David · December 31, 2019, 9:34pm

Under what conditions can an index file become superseded? I’ve been trying for days by forgetting old snapshots, running prunes, etc.

And although I see indices with “supersedes” entries, none of the superseded indices actually exist.

How can I create an index that both exists and is superseded?

fd0 · January 1, 2020, 11:20am

Hey, good question! When writing the design document, I though it was a good idea to add this, but in practice it turned out that having superseded index files does not happen often. In regular operation, you should not have an index file that is superseded by another file.

What are you trying to do?

David · January 1, 2020, 6:05pm

Thanks for the response, and happy new year!

What am I doing? Mostly experimenting and getting to know the repository format better. I’ve spent the last few days writing some tools that directly access the repository (thank you for the excellent description of the repository format!), and that’s been a lot of fun.

I became interested in this because I noticed unexpected behavior when running restic stats --mode files-by-content against the entire repository (without specifying a snapshot):

It’s really slow on my machine (over an hour to run against a 30GB repo on local storage)
It uses very little memory, and surprisingly little disk IO.
But it maxes out a single CPU core on my machine for the entire duration (and leaves all other cores unused).

I started wondering “why is the client working so hard to calculate these stats? Is it decrypting only what is needed for the statistic? Are there some shortcuts available to generate the stats faster? Could it be improved with multithreading? Could I increase speed if I allow it to use more memory?”

So I decided to write a little tool to test those questions.
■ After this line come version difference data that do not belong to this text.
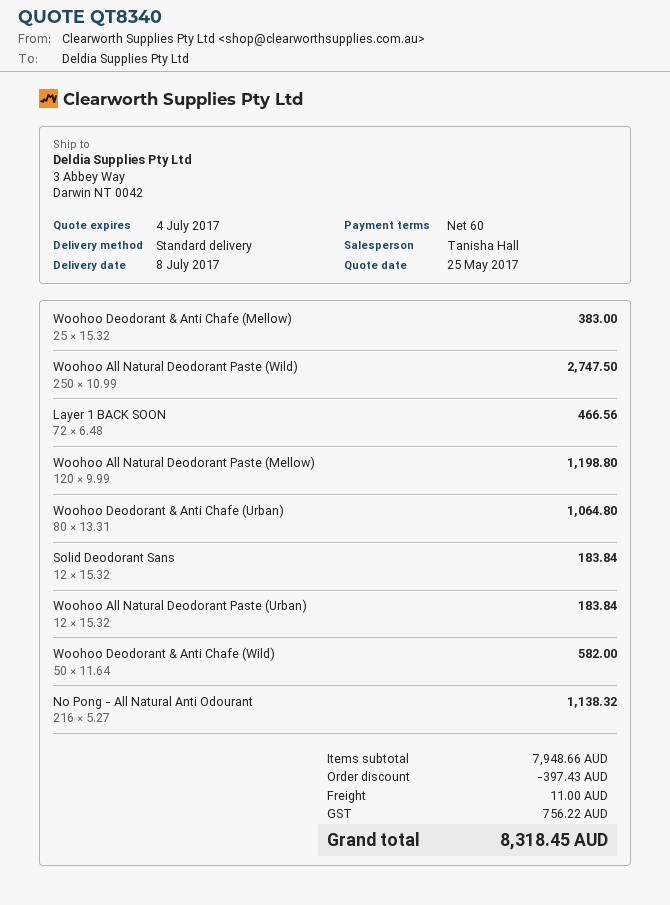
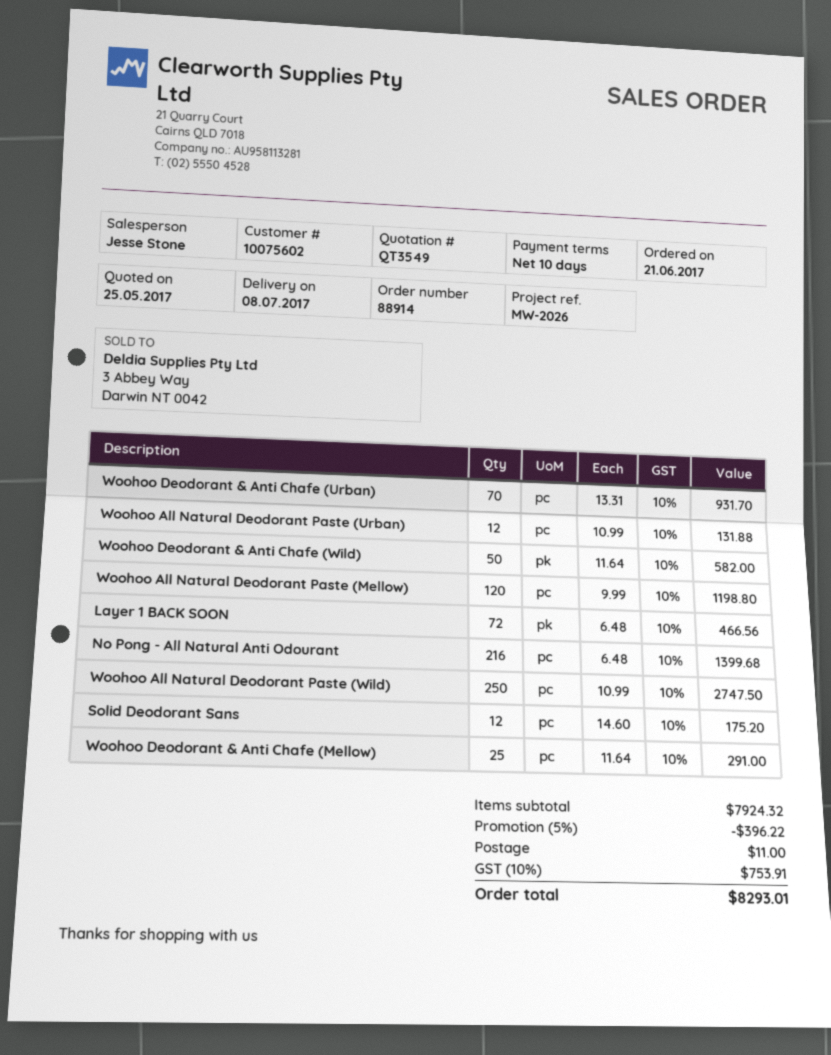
quote number: QT8340 -> QT3549
payment terms: 60 days -> 10 days
sales rep: Tanisha Hall -> Jesse Stone
Woohoo Deodorant & Anti Chafe (Mellow): 25 x 15.32 = 383.00 -> 25 x 11.64 = 291.00
Woohoo Deodorant & Anti Chafe (Urban): 80 x 13.31 = 1064.80 -> 70 x 13.31 = 931.70
Solid Deodorant Sans: 12 x 15.32 = 183.84 -> 12 x 14.60 = 175.20
Woohoo All Natural Deodorant Paste (Urban): 12 x 15.32 = 183.84 -> 12 x 10.99 = 131.88
No Pong - All Natural Anti Odourant: 216 x 5.27 = 1138.32 -> 216 x 6.48 = 1399.68
subtotal: 7948.66 -> 7924.32
discount: 397.43 -> 396.22
tax: 756.22 -> 753.91
total: 8318.45 -> 8293.01

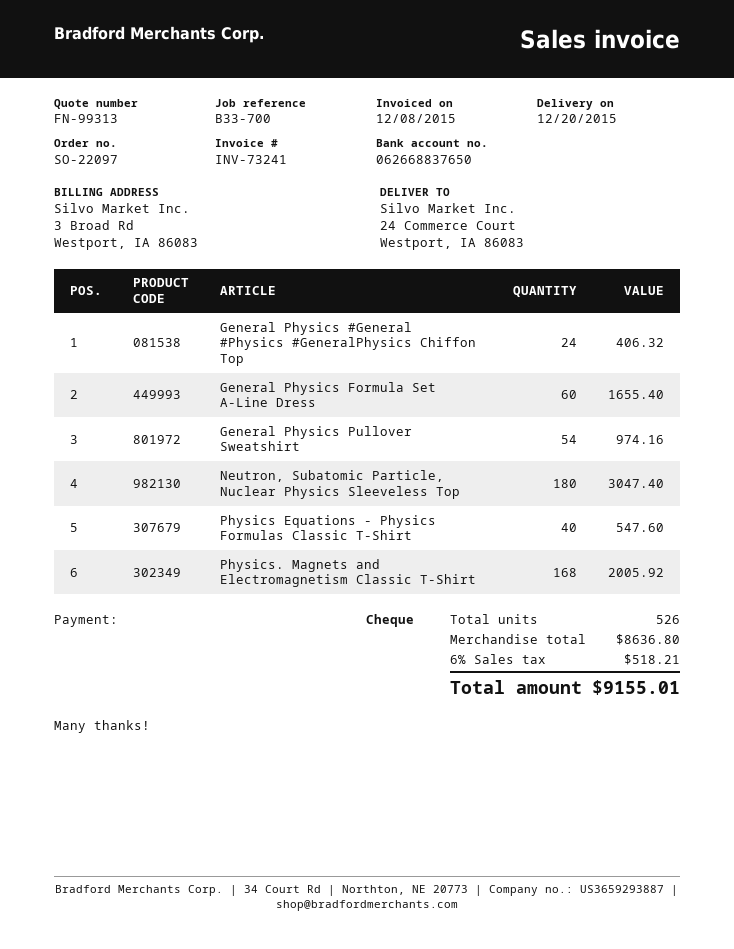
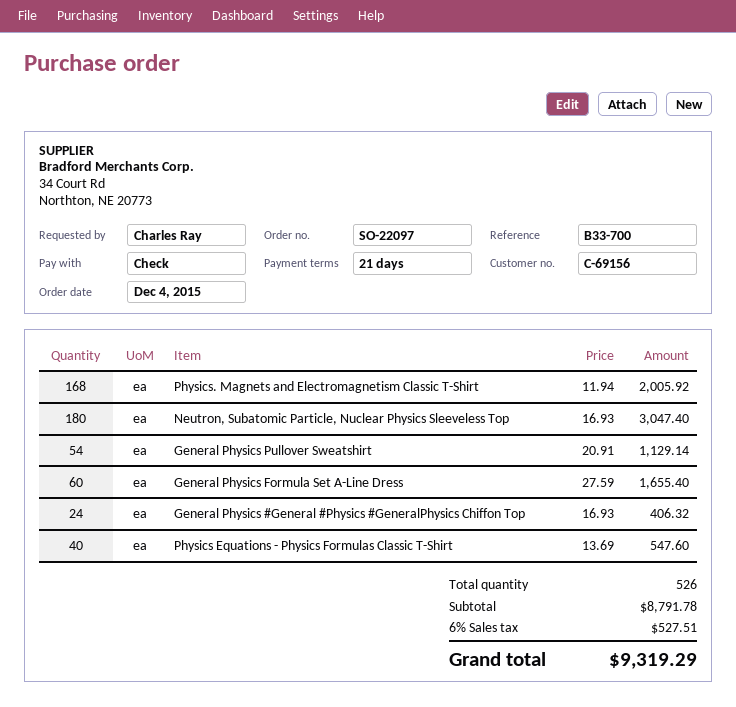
General Physics Pullover Sweatshirt: 54 for 974.16 -> 54 for 1129.14
subtotal: 8636.80 -> 8791.78
tax: 6% = 518.21 -> 6% = 527.51
total: 9155.01 -> 9319.29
It’s a work-in-progress. Currently, I can open the repo, get the keys, read and parse the index files (and create an in-memory map of the repo, combining all indices, honoring all indices and mapping blobs to packs), read and parse the snapshots, locate and read blobs.

Next up: parse trees. I think that should be sufficient to begin experimenting with calculating statistics

fd0 · January 1, 2020, 8:12pm

Cool, please keep us posted! Especially if you notice any things missing or unclear in the design document!

preranaprabhu02 · February 6, 2023, 11:28am

hey do you have a github repo for everyone to use these tools?